Using the records below, give the number of lines where the string "Kosmiczna" shows up. Add nothing to it.

(Beginning of DATASET EXTRACT)

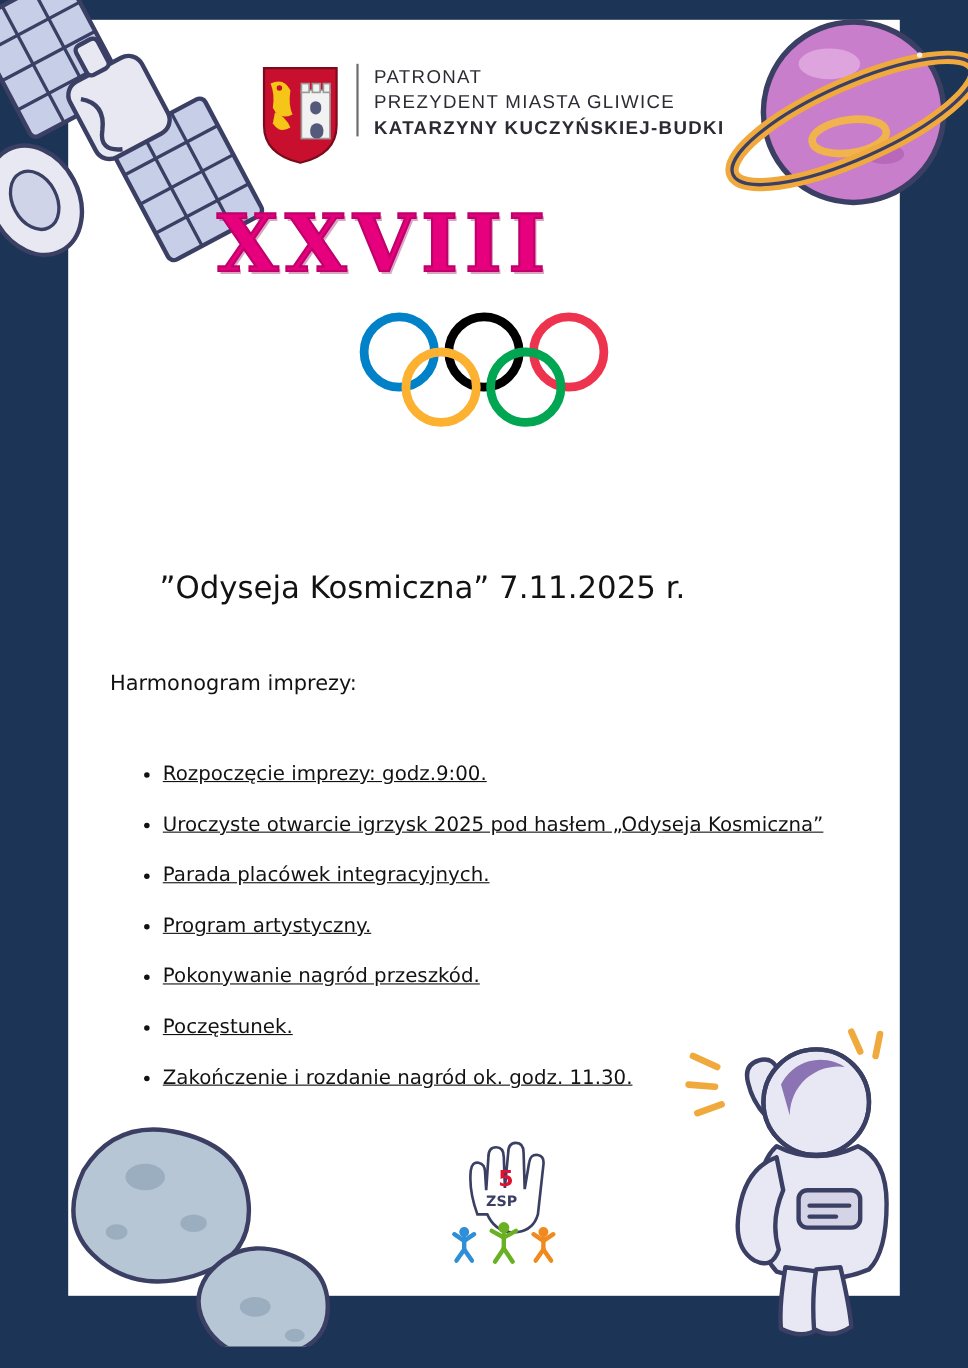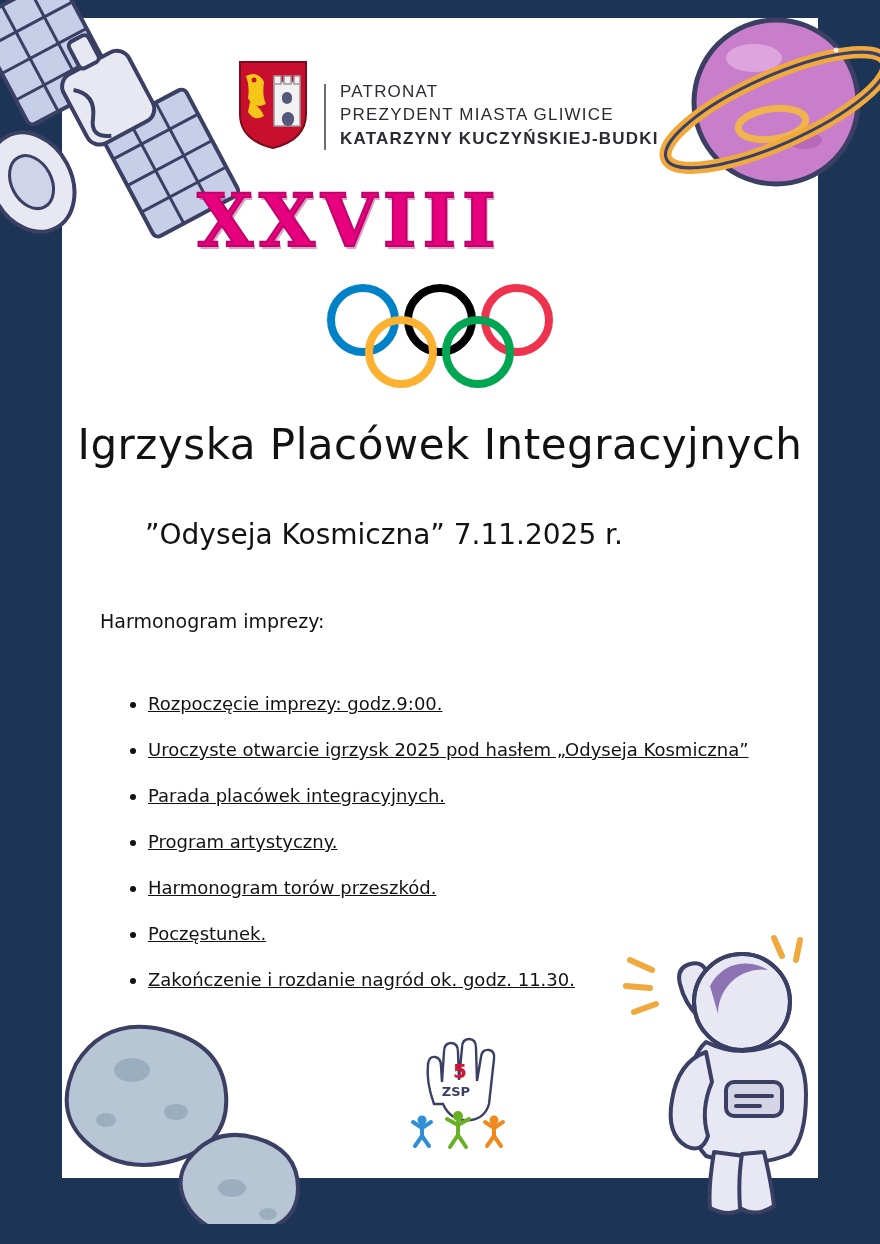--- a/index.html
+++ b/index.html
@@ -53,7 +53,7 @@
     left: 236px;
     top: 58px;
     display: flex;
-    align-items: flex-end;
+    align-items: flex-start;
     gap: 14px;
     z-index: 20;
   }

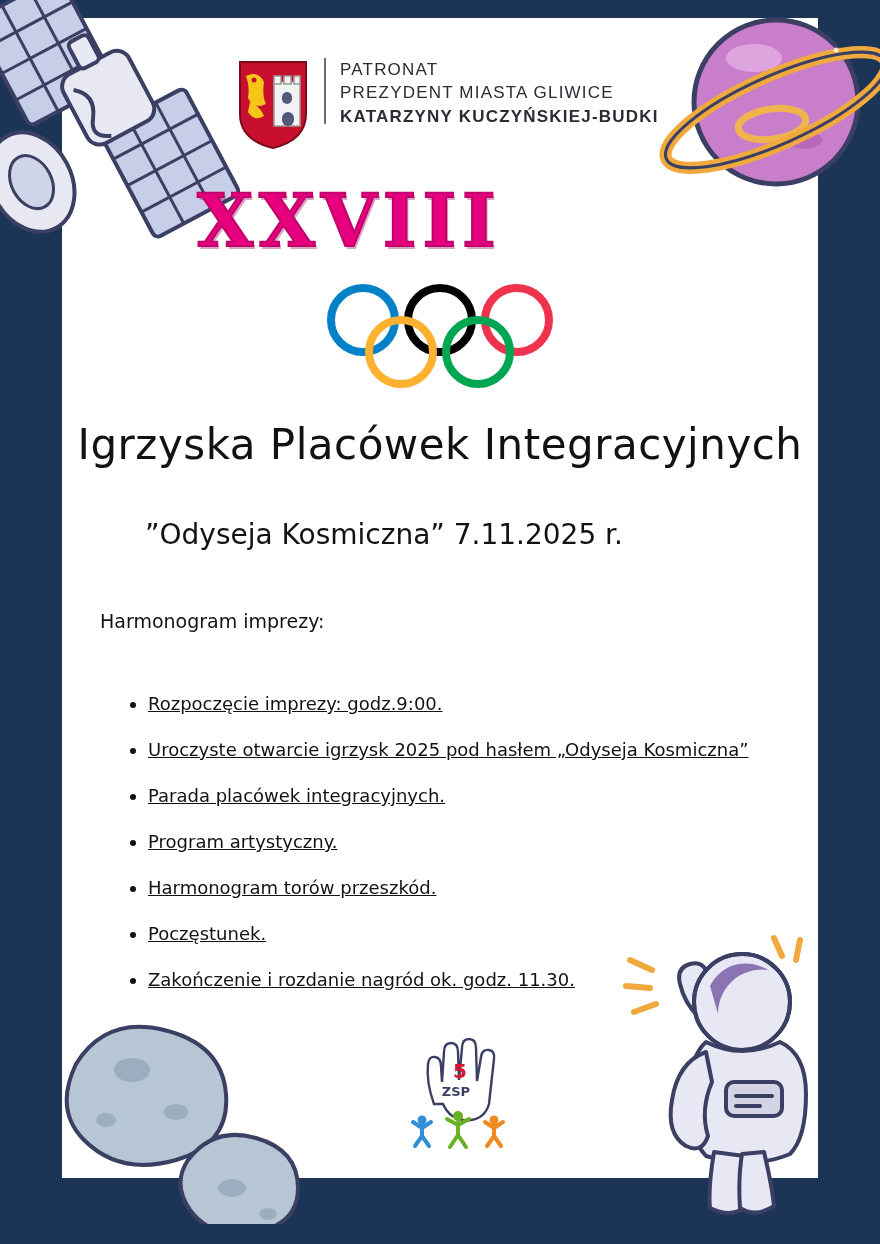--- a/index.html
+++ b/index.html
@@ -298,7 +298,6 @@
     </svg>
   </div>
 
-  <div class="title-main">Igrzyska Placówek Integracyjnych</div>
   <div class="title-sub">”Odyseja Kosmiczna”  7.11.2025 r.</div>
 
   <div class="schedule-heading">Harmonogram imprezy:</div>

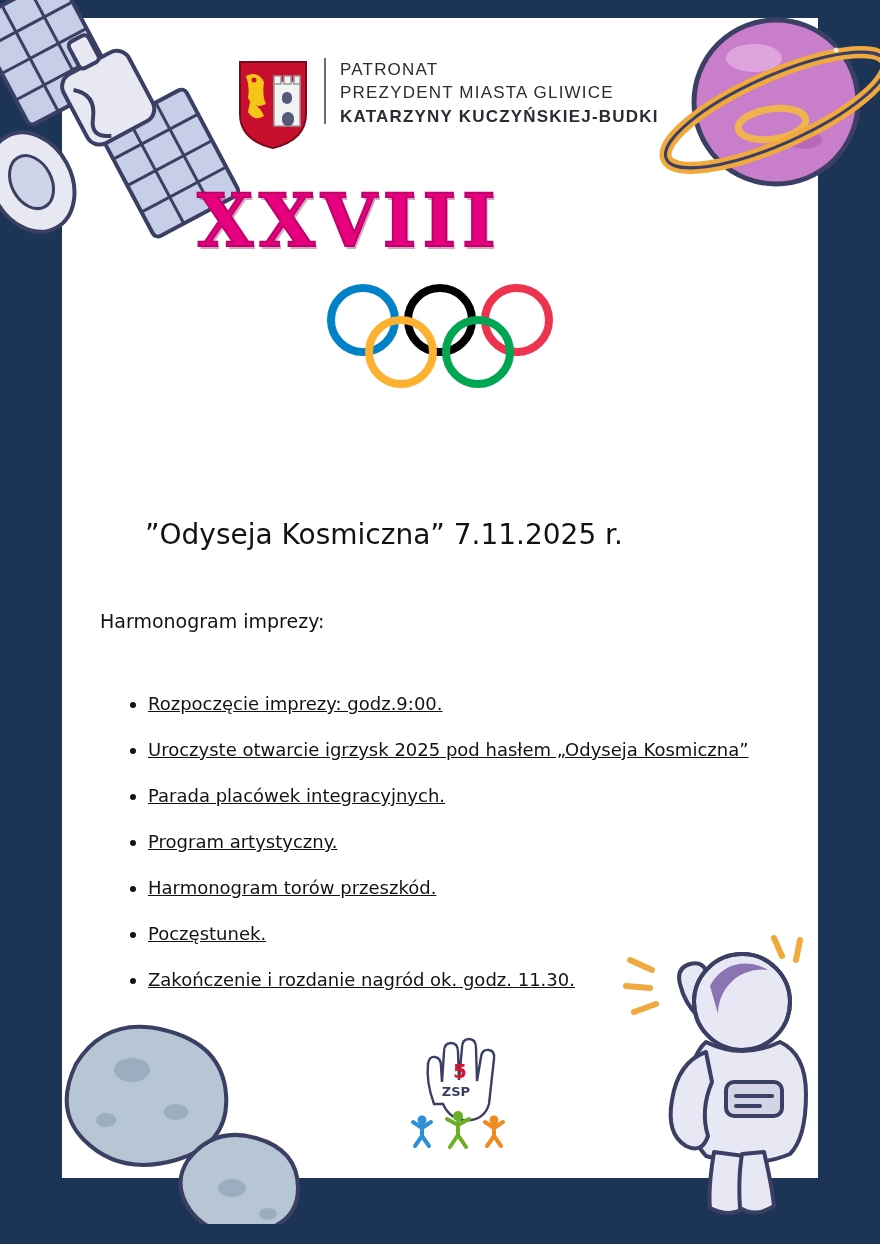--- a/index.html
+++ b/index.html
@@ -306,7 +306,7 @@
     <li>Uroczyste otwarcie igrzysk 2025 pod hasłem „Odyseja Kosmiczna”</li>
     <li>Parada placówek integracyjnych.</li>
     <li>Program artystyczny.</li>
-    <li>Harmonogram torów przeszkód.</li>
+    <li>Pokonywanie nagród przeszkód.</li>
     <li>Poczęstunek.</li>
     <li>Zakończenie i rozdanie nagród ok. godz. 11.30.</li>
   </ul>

(End of DATASET EXTRACT)

▶ [WRITTEN ANSWER] 2